Exercise instructions: Please retype every record exactly as it appears, omitting the pictures.

(Front-end code change data)
[Start of Attachment]

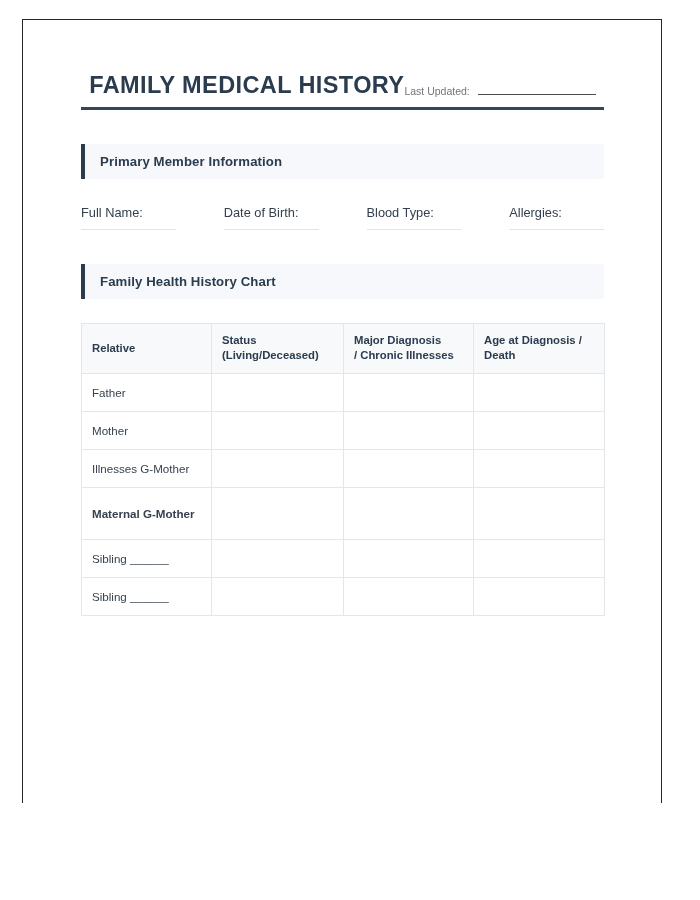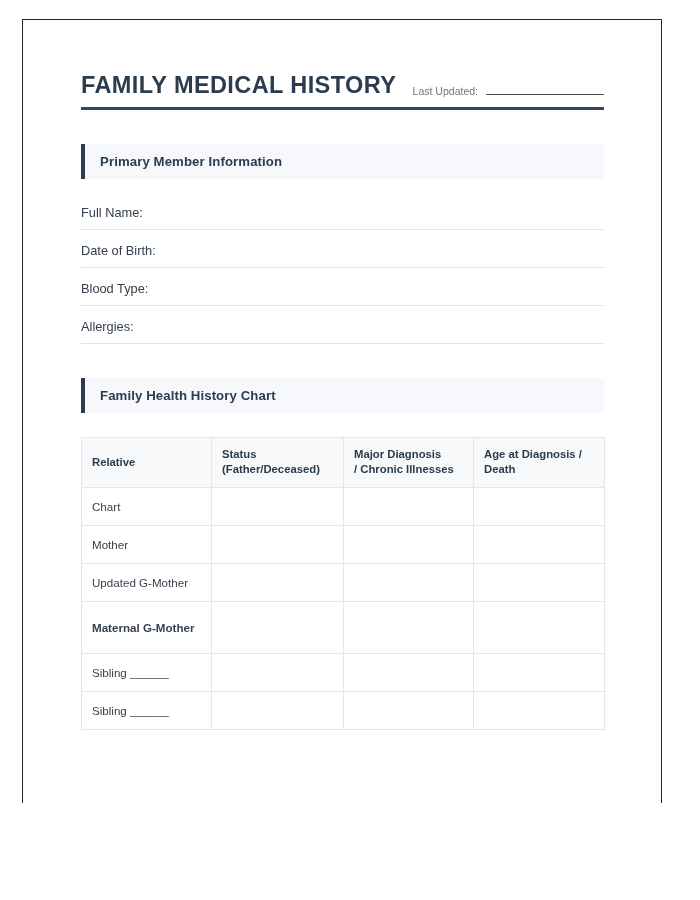--- a/index.html
+++ b/index.html
@@ -35,21 +35,21 @@
     position: absolute;
     left: 58px;
     top: 53px;
     width: 523px;
   }
 
   
   .title-row {
     display: flex;
     align-items: flex-end;
-    justify-content: space-between;
+    justify-content: center;
     padding-bottom: 4px;
   }
   .doc-title {
     font-size: 23.5px;
     font-weight: bold;
     letter-spacing: 0.4px;
     color: #2b3c4e;
     line-height: 1.1;
     margin: 0;
     white-space: nowrap;
@@ -97,24 +97,25 @@
     font-size: 13.2px;
     font-weight: bold;
     color: #2b3c4e;
     letter-spacing: 0.1px;
     text-align: center;
   }
 
   
   .form-grid {
     display: grid;
-    grid-template-columns: 1fr;
+    grid-template-columns: 1fr 1fr 1fr 1fr;
     column-gap: 19px;
     row-gap: 0;
     margin-top: 13px;
+    gap: 48px;
   }
   .form-field {
     padding-top: 11px;
     padding-bottom: 8px;
     border-bottom: 1px solid #e1e4e8;
     min-height: 36px;
     box-sizing: border-box;
   }
   .form-label {
     font-size: 12.8px;
@@ -203,40 +204,40 @@
 
     <div class="section-band">
       <div class="section-accent"></div>
       <div class="section-title">Family Health History Chart</div>
     </div>
 
     <table class="history-table">
       <thead>
         <tr>
           <th class="col-relative"><span>Relative</span></th>
-          <th class="col-status"><span>Status</span><br><span>(Father/Deceased)</span></th>
+          <th class="col-status"><span>Status</span><br><span>(Living/Deceased)</span></th>
           <th class="col-conditions"><span>Major Diagnosis</span><br><span>/ Chronic Illnesses</span></th>
           <th class="col-age"><span>Age at Diagnosis /</span><br><span>Death</span></th>
         </tr>
       </thead>
       <tbody id="table-body">
           <tr>
-            <td class="col-relative relative-cell">Chart</td>
+            <td class="col-relative relative-cell">Father</td>
             <td class="col-status fill-cell"></td>
             <td class="col-conditions fill-cell"></td>
             <td class="col-age fill-cell"></td>
           </tr>
           <tr>
             <td class="col-relative relative-cell">Mother</td>
             <td class="col-status fill-cell"></td>
             <td class="col-conditions fill-cell"></td>
             <td class="col-age fill-cell"></td>
           </tr>
           <tr>
-            <td class="col-relative relative-cell">Updated G-Mother</td>
+            <td class="col-relative relative-cell">Illnesses G-Mother</td>
             <td class="col-status fill-cell"></td>
             <td class="col-conditions fill-cell"></td>
             <td class="col-age fill-cell"></td>
           </tr>
           <tr class="tall-row">
             <td class="col-relative relative-cell">Maternal G-Mother</td>
             <td class="col-status fill-cell"></td>
             <td class="col-conditions fill-cell"></td>
             <td class="col-age fill-cell"></td>
           </tr>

[End of Attachment]

Completed task:
--- a/index.html
+++ b/index.html
@@ -35,21 +35,21 @@
     position: absolute;
     left: 58px;
     top: 53px;
     width: 523px;
   }
 
   
   .title-row {
     display: flex;
     align-items: flex-end;
-    justify-content: space-between;
+    justify-content: center;
     padding-bottom: 4px;
   }
   .doc-title {
     font-size: 23.5px;
     font-weight: bold;
     letter-spacing: 0.4px;
     color: #2b3c4e;
     line-height: 1.1;
     margin: 0;
     white-space: nowrap;
@@ -97,24 +97,25 @@
     font-size: 13.2px;
     font-weight: bold;
     color: #2b3c4e;
     letter-spacing: 0.1px;
     text-align: center;
   }
 
   
   .form-grid {
     display: grid;
-    grid-template-columns: 1fr;
+    grid-template-columns: 1fr 1fr 1fr 1fr;
     column-gap: 19px;
     row-gap: 0;
     margin-top: 13px;
+    gap: 48px;
   }
   .form-field {
     padding-top: 11px;
     padding-bottom: 8px;
     border-bottom: 1px solid #e1e4e8;
     min-height: 36px;
     box-sizing: border-box;
   }
   .form-label {
     font-size: 12.8px;
@@ -203,40 +204,40 @@
 
     <div class="section-band">
       <div class="section-accent"></div>
       <div class="section-title">Family Health History Chart</div>
     </div>
 
     <table class="history-table">
       <thead>
         <tr>
           <th class="col-relative"><span>Relative</span></th>
-          <th class="col-status"><span>Status</span><br><span>(Father/Deceased)</span></th>
+          <th class="col-status"><span>Status</span><br><span>(Living/Deceased)</span></th>
           <th class="col-conditions"><span>Major Diagnosis</span><br><span>/ Chronic Illnesses</span></th>
           <th class="col-age"><span>Age at Diagnosis /</span><br><span>Death</span></th>
         </tr>
       </thead>
       <tbody id="table-body">
           <tr>
-            <td class="col-relative relative-cell">Chart</td>
+            <td class="col-relative relative-cell">Father</td>
             <td class="col-status fill-cell"></td>
             <td class="col-conditions fill-cell"></td>
             <td class="col-age fill-cell"></td>
           </tr>
           <tr>
             <td class="col-relative relative-cell">Mother</td>
             <td class="col-status fill-cell"></td>
             <td class="col-conditions fill-cell"></td>
             <td class="col-age fill-cell"></td>
           </tr>
           <tr>
-            <td class="col-relative relative-cell">Updated G-Mother</td>
+            <td class="col-relative relative-cell">Illnesses G-Mother</td>
             <td class="col-status fill-cell"></td>
             <td class="col-conditions fill-cell"></td>
             <td class="col-age fill-cell"></td>
           </tr>
           <tr class="tall-row">
             <td class="col-relative relative-cell">Maternal G-Mother</td>
             <td class="col-status fill-cell"></td>
             <td class="col-conditions fill-cell"></td>
             <td class="col-age fill-cell"></td>
           </tr>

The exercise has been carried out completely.